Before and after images
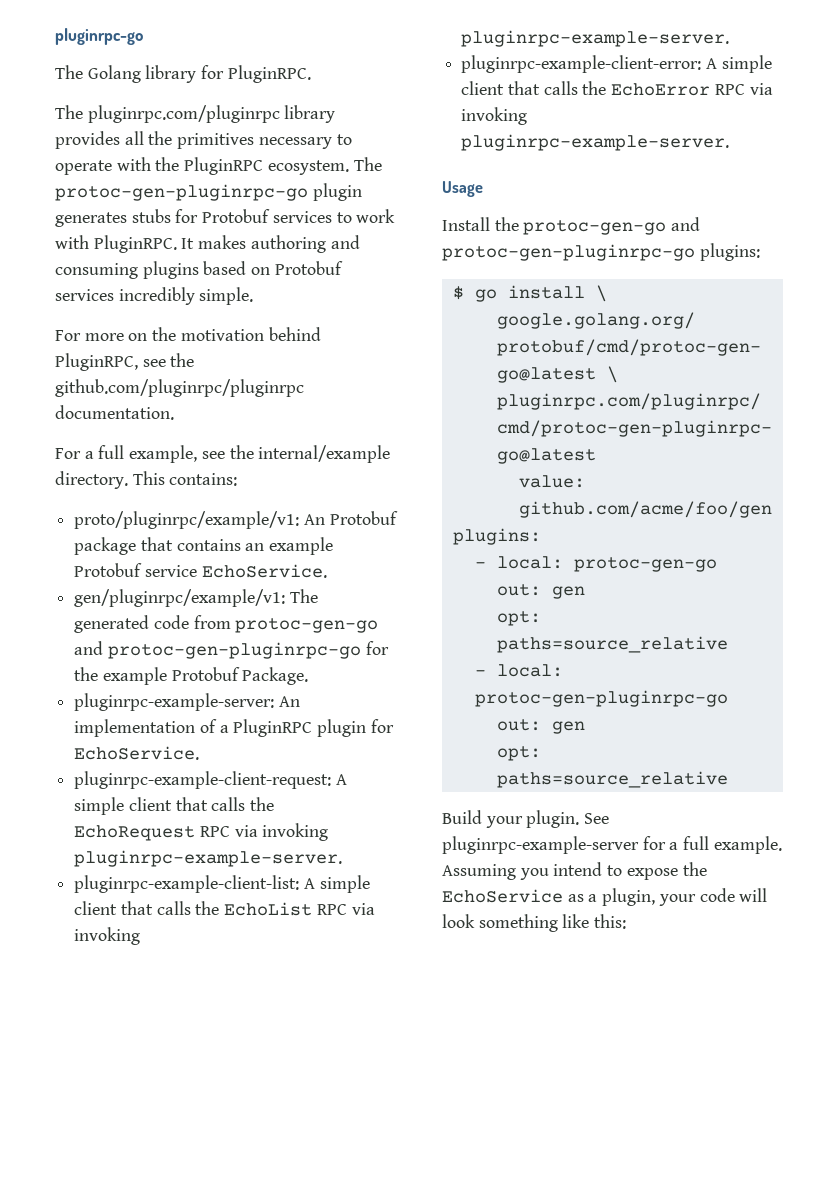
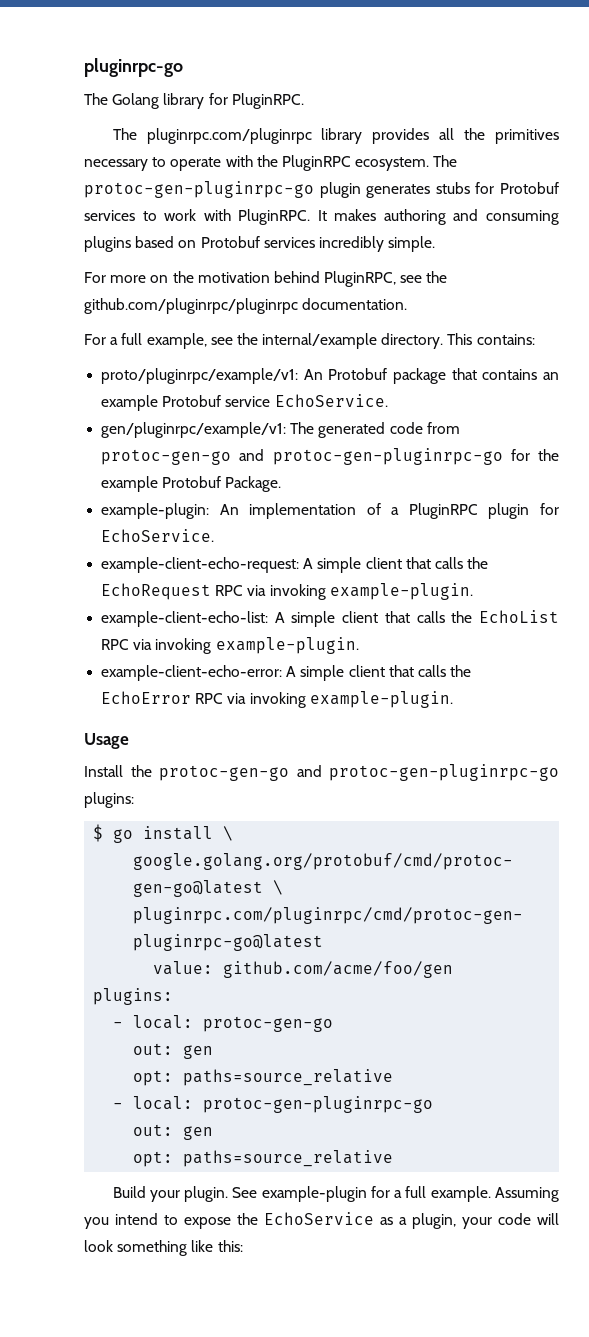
- pluginrpc-example-server: An implementation of a PluginRPC plugin for EchoService.
+ example-plugin: An implementation of a PluginRPC plugin for EchoService.
- pluginrpc-example-client-request: A simple client that calls the EchoRequest RPC via invoking pluginrpc-example-server.
- pluginrpc-example-client-list: A simple client that calls the EchoList RPC via invoking pluginrpc-example-server.
- pluginrpc-example-client-error: A simple client that calls the EchoError RPC via invoking pluginrpc-example-server.
+ example-client-echo-request: A simple client that calls the EchoRequest RPC via invoking example-plugin.
+ example-client-echo-list: A simple client that calls the EchoList RPC via invoking example-plugin.
+ example-client-echo-error: A simple client that calls the EchoError RPC via invoking example-plugin.
- See pluginrpc-example-server for a full example.
+ See example-plugin for a full example.

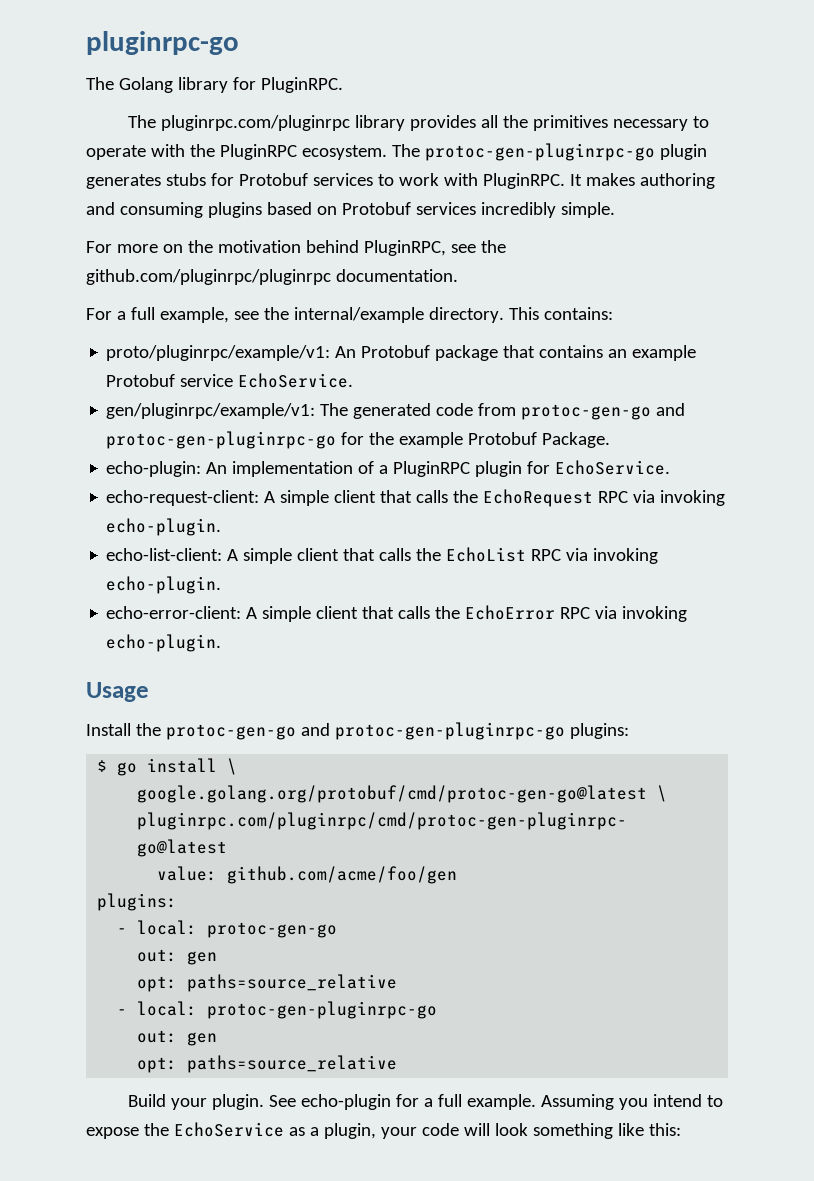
- example-plugin: An implementation of a PluginRPC plugin for EchoService.
+ echo-plugin: An implementation of a PluginRPC plugin for EchoService.
- example-client-echo-request: A simple client that calls the EchoRequest RPC via invoking example-plugin.
- example-client-echo-list: A simple client that calls the EchoList RPC via invoking example-plugin.
- example-client-echo-error: A simple client that calls the EchoError RPC via invoking example-plugin.
+ echo-request-client: A simple client that calls the EchoRequest RPC via invoking echo-plugin.
+ echo-list-client: A simple client that calls the EchoList RPC via invoking echo-plugin.
+ echo-error-client: A simple client that calls the EchoError RPC via invoking echo-plugin.
- See example-plugin for a full example.
+ See echo-plugin for a full example.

What the task requires
Leave every picture out and output the records exactly.

Result of the task
- pluginrpc-example-server: An implementation of a PluginRPC plugin for EchoService.
+ example-plugin: An implementation of a PluginRPC plugin for EchoService.
- pluginrpc-example-client-request: A simple client that calls the EchoRequest RPC via invoking pluginrpc-example-server.
- pluginrpc-example-client-list: A simple client that calls the EchoList RPC via invoking pluginrpc-example-server.
- pluginrpc-example-client-error: A simple client that calls the EchoError RPC via invoking pluginrpc-example-server.
+ example-client-echo-request: A simple client that calls the EchoRequest RPC via invoking example-plugin.
+ example-client-echo-list: A simple client that calls the EchoList RPC via invoking example-plugin.
+ example-client-echo-error: A simple client that calls the EchoError RPC via invoking example-plugin.
- See pluginrpc-example-server for a full example.
+ See example-plugin for a full example.

- example-plugin: An implementation of a PluginRPC plugin for EchoService.
+ echo-plugin: An implementation of a PluginRPC plugin for EchoService.
- example-client-echo-request: A simple client that calls the EchoRequest RPC via invoking example-plugin.
- example-client-echo-list: A simple client that calls the EchoList RPC via invoking example-plugin.
- example-client-echo-error: A simple client that calls the EchoError RPC via invoking example-plugin.
+ echo-request-client: A simple client that calls the EchoRequest RPC via invoking echo-plugin.
+ echo-list-client: A simple client that calls the EchoList RPC via invoking echo-plugin.
+ echo-error-client: A simple client that calls the EchoError RPC via invoking echo-plugin.
- See example-plugin for a full example.
+ See echo-plugin for a full example.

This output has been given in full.